Some of these could be:

Association
This is when we link certain foods with certain activities. For example, you could be perfectly happy reading a book for hours on end but as soon as you turn on the television your mind goes to the kitchen. Or as soon as you come home from work you reach for a glass of wine. As soon as you have the kids in bed you feel the need for cake. Etc.

Procrastination
Write this report, or get a snack?
Do the laundry? Hmmm I feel hungry, I’ll just have a bag of chips first.

Boredom
This is a popular time for cravings to surface. God forbid we have to sit with ourselves for a few minutes.

Emotional States – Comfort/Distraction
Food often gives us comfort, and when we experience intense negative feelings, we can reach for food to feel soothed. This is especially true if, as children, we were given food to calm and quiet us by well meaning caregivers.
Loneliness, Anger, Sadness, Guilt, Depression, etc., these are all states that can feel very uncomfortable. Not many of us have been taught to sit with discomfort and see ourselves through, so food becomes an instant comforter. As well as a distraction from the discomfort.

Physical States
Certain foods, like sugar, can trigger an increase in our endorphin levels, serving to boost our moods and make us feel happier. So though sugary foods may result in instant happiness, it is short lived, and fails to address the real cause of the negative feeling that we are experiencing.
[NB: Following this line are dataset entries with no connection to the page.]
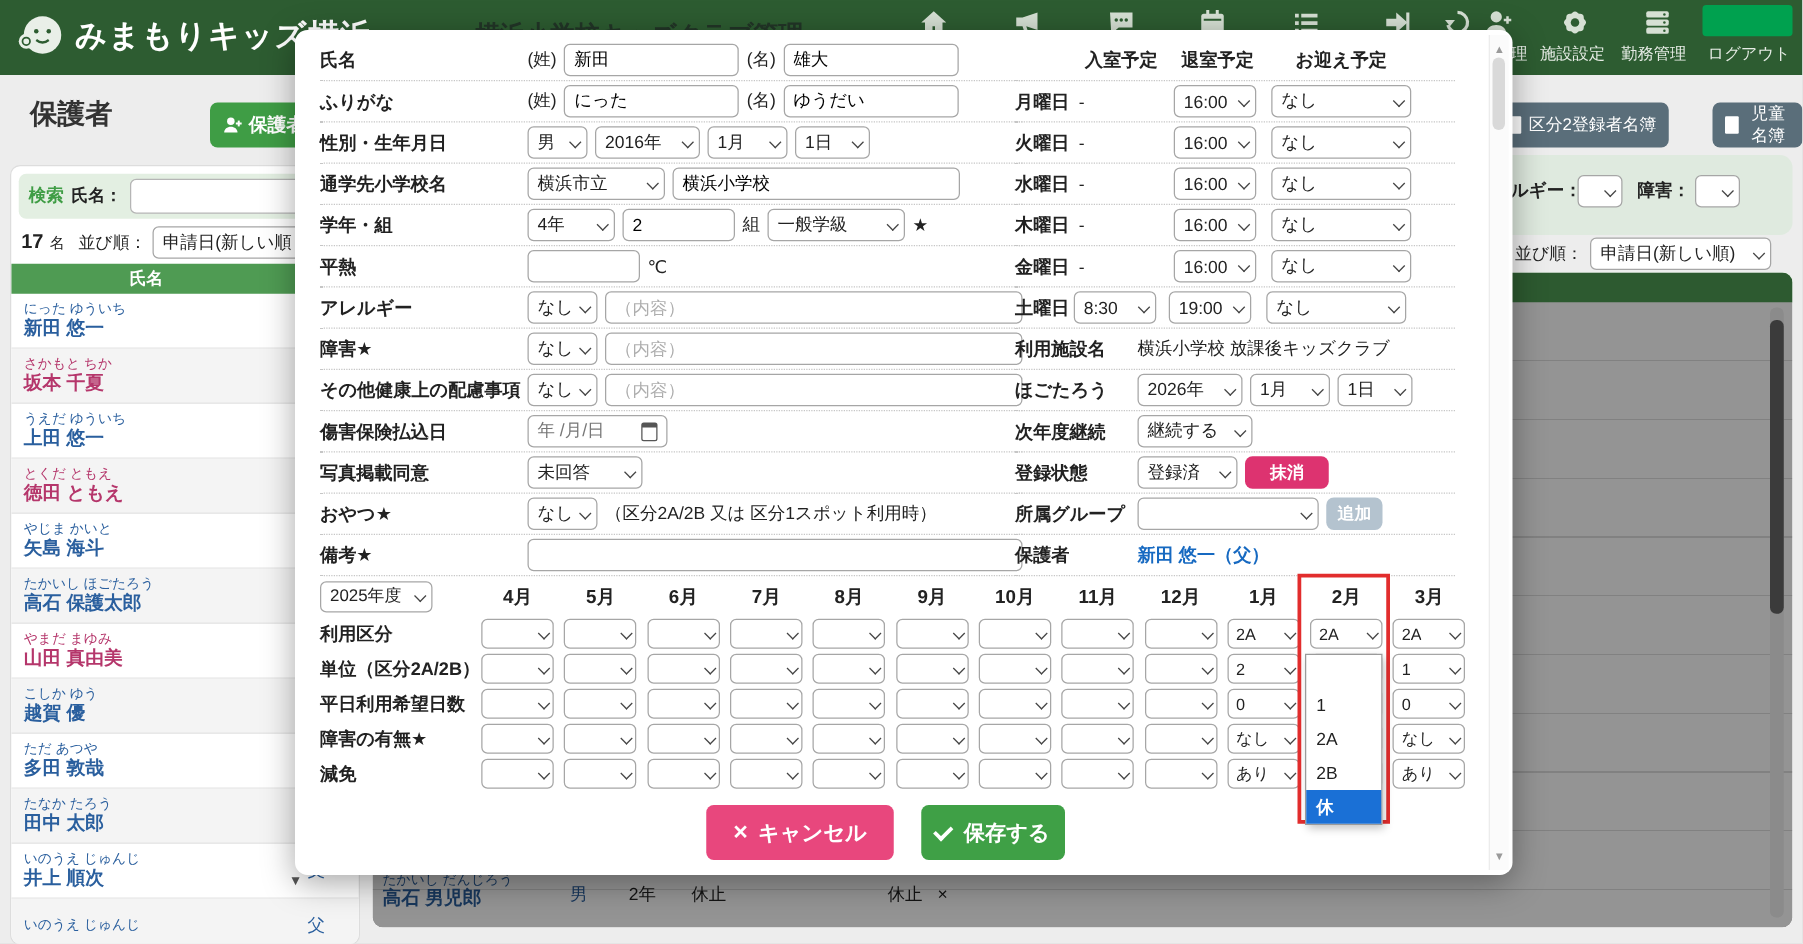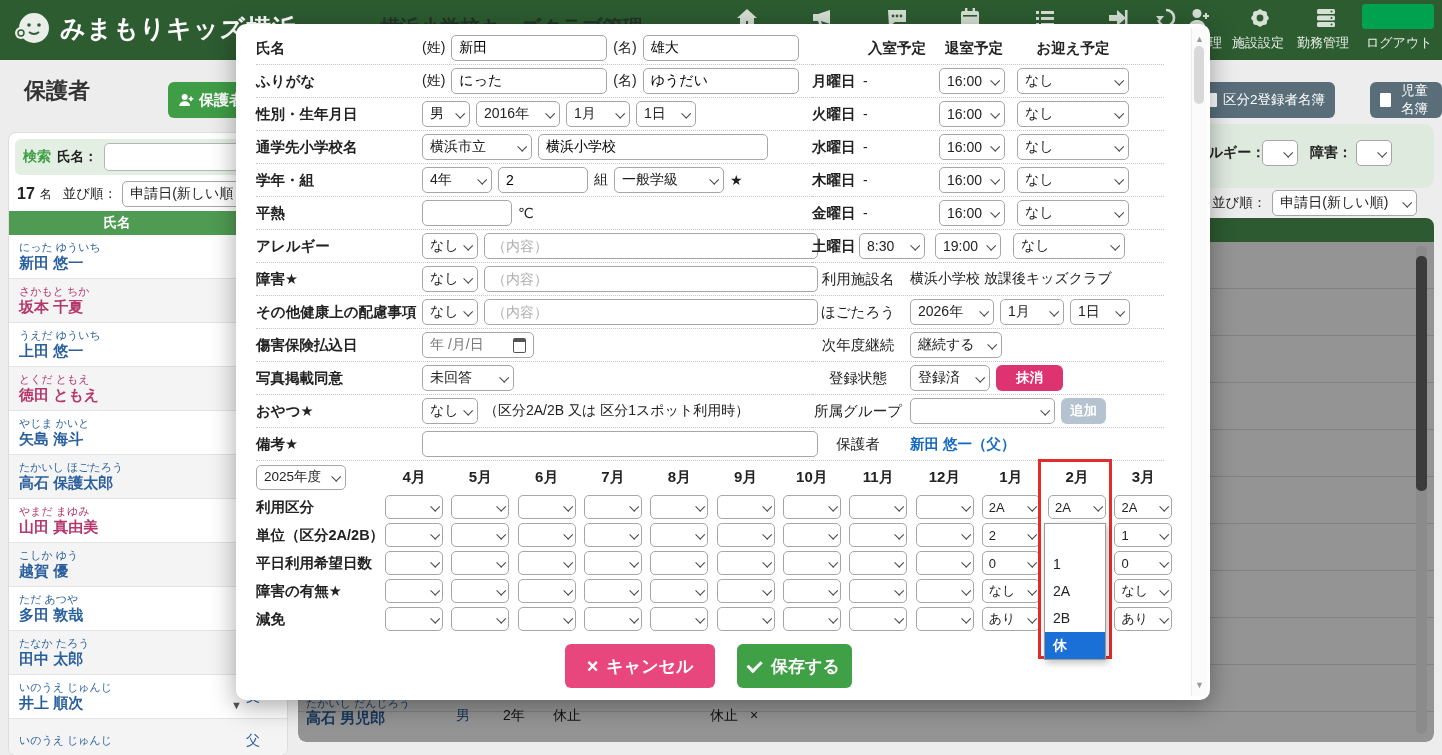--- a/index.html
+++ b/index.html
@@ -62,21 +62,21 @@
   .rsarr{position:absolute;right:8px;top:26px;color:#444;font-size:9px;}
   .roverlay{position:absolute;left:0;top:0;right:0;bottom:0;background:rgba(0,0,0,0.42);border-radius:8px;z-index:2;}
   
   .select{display:inline-flex;align-items:center;justify-content:space-between;border:1px solid #a6a6a6;border-radius:5px;height:26px;background:#fff;padding:0 6px 0 7px;font-size:14px;box-sizing:border-box;flex:none;}
   .chev{width:6px;height:6px;border-right:1.8px solid #444;border-bottom:1.8px solid #444;transform:rotate(45deg) translateY(-1px);margin-left:5px;flex:none;}
   .sv{white-space:nowrap;overflow:hidden;}
   .tin{height:26px;border:1px solid #a6a6a6;border-radius:5px;padding:0 7px;font-size:14px;box-sizing:border-box;font-family:inherit;background:#fff;}
   .tin::placeholder{color:#aeaeae;}
   .w36{width:36px}.w48{width:48px}.w56{width:56px}.w60{width:60px}.w64{width:64px}.w70{width:70px}.w80{width:80px}
   .w84{width:84px}.w90{width:90px}.w92{width:92px}.w110{width:110px}.w130{width:130px}
-  .w145{width:145px}.w150{width:156px}.w230{width:230px}.wfill{flex:1;min-width:0;}
+  .w145{width:145px}.w150{width:140px}.w230{width:230px}.wfill{flex:1;min-width:0;}
   
   .modal{position:absolute;left:236px;top:24px;width:974px;height:676px;background:#fff;border-radius:10px;box-shadow:0 6px 26px rgba(0,0,0,0.35);z-index:20;}
   .mleft{position:absolute;left:20px;top:8px;width:562px;}
   .frow{display:flex;align-items:center;height:33px;border-bottom:1px dotted #c6c6c6;gap:6px;box-sizing:border-box;}
   .flabel{width:160px;font-weight:bold;font-size:14.5px;flex:none;white-space:nowrap;}
   .ftag{font-size:14px;flex:none;}
   .unit{font-size:14px;flex:none;}
   .star{font-size:14px;flex:none;}
   .datein{display:inline-flex;align-items:center;justify-content:space-between;border:1px solid #a6a6a6;border-radius:5px;height:26px;width:112px;padding:0 7px;box-sizing:border-box;color:#777;font-size:14px;}
   .calic{width:11px;height:10px;border:1.6px solid #555;border-top:4px solid #555;border-radius:2px;flex:none;}
@@ -85,21 +85,21 @@
   .wday{width:47px;font-weight:bold;font-size:14.5px;flex:none;}
   .whc{text-align:center;font-weight:bold;font-size:14.5px;}
   .whc.c1,.wc.win{width:76px;flex:none;}
   .whc.c2,.wc.wout{width:78px;flex:none;}
   .whc.c3,.wc.wpick{width:120px;flex:none;}
   .wc{display:flex;align-items:center;}
   .wc.dash{padding-left:4px;font-size:14px;}
   .wsel{width:66px;}
   .psel{width:112px;}
   .irow{gap:6px;}
-  .ilabel{width:92px;font-weight:normal;font-size:14.5px;flex:none;text-align:center;}
+  .ilabel{width:92px;font-weight:bold;font-size:14.5px;flex:none;}
   .ival{font-size:14px;}
   .glink{color:#1669c1;font-weight:bold;font-size:14.5px;}
   .pinkbtn{height:26px;background:#dd3370;color:#fff;border:none;border-radius:6px;font-weight:bold;font-size:13.5px;padding:0 20px;font-family:inherit;}
   .palebtn{height:26px;background:#b4c3cf;color:#fff;border:none;border-radius:6px;font-weight:bold;font-size:13.5px;padding:0 9px;font-family:inherit;text-align:right;}
   
   .months{position:absolute;left:20px;top:437px;width:922px;}
   .mgrid{display:grid;grid-template-columns:125px repeat(12,66.3px);}
   .mcell{height:28px;display:flex;align-items:center;justify-content:center;}
   .mcell.mhead{height:32px;}
   .mcell.mhead:first-child{justify-content:flex-start;}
Then the guilt/criticism etc. that we may feel as a result of having eaten the desired food ends up making us feel worse in the long run.

The reasons why we intensely crave certain foods at certain times are different for everyone.
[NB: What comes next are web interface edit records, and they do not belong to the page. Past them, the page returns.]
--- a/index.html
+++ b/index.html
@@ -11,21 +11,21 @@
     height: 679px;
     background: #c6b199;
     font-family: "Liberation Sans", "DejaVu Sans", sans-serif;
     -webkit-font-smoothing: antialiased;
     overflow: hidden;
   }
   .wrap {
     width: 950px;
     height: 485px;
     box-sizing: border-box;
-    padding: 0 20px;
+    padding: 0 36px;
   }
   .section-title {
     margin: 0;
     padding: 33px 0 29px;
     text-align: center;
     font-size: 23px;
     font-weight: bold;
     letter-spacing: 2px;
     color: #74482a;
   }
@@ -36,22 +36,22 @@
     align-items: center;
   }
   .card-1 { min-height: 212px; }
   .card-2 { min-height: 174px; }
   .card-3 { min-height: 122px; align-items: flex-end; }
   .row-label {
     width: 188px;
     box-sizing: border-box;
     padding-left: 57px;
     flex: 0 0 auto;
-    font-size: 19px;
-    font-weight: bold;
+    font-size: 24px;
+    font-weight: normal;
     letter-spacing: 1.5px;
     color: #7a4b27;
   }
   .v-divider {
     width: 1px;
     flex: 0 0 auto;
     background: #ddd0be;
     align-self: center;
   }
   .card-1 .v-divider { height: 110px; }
What’s your reason? Here’s one way to find out:

The next time your mind prompts you to reach for the food you crave, do this : just pause. Go ahead and eat it, but just pause for a few moments before you reach for it.

In that pause, ask yourself what you’re feeling. Become aware of the reason behind the craving in that particular moment.

You may be surprised to discover every time you stop to do this that the reasons are not always the same! One time it may be sheer boredom, another time may be anxiety, and the next time you may be trying to avoid feeling sad.

See for yourself. What’s under your craving?
That’s the issue that needs addressing, should you wish to do so.


Notes on Willpower

If cravings come upon us in times of stress, when we are not feeling our best, when we are tired, how on earth are we going to summon reserves of willpower to stave off eating the very foods we think are going to bring us comfort in those times?
How sustainable is it?
How guilty/bad/ashamed/weak/etc. do we feel if we “give in”?

A study conducted by Hertfordshire University (2007) found that women who tried to stop thinking about eating chocolate ended up eating 50% more than those who actually talked about their cravings*


Trying to cut out all thoughts of your favourite, fattening food may actually make you eat more!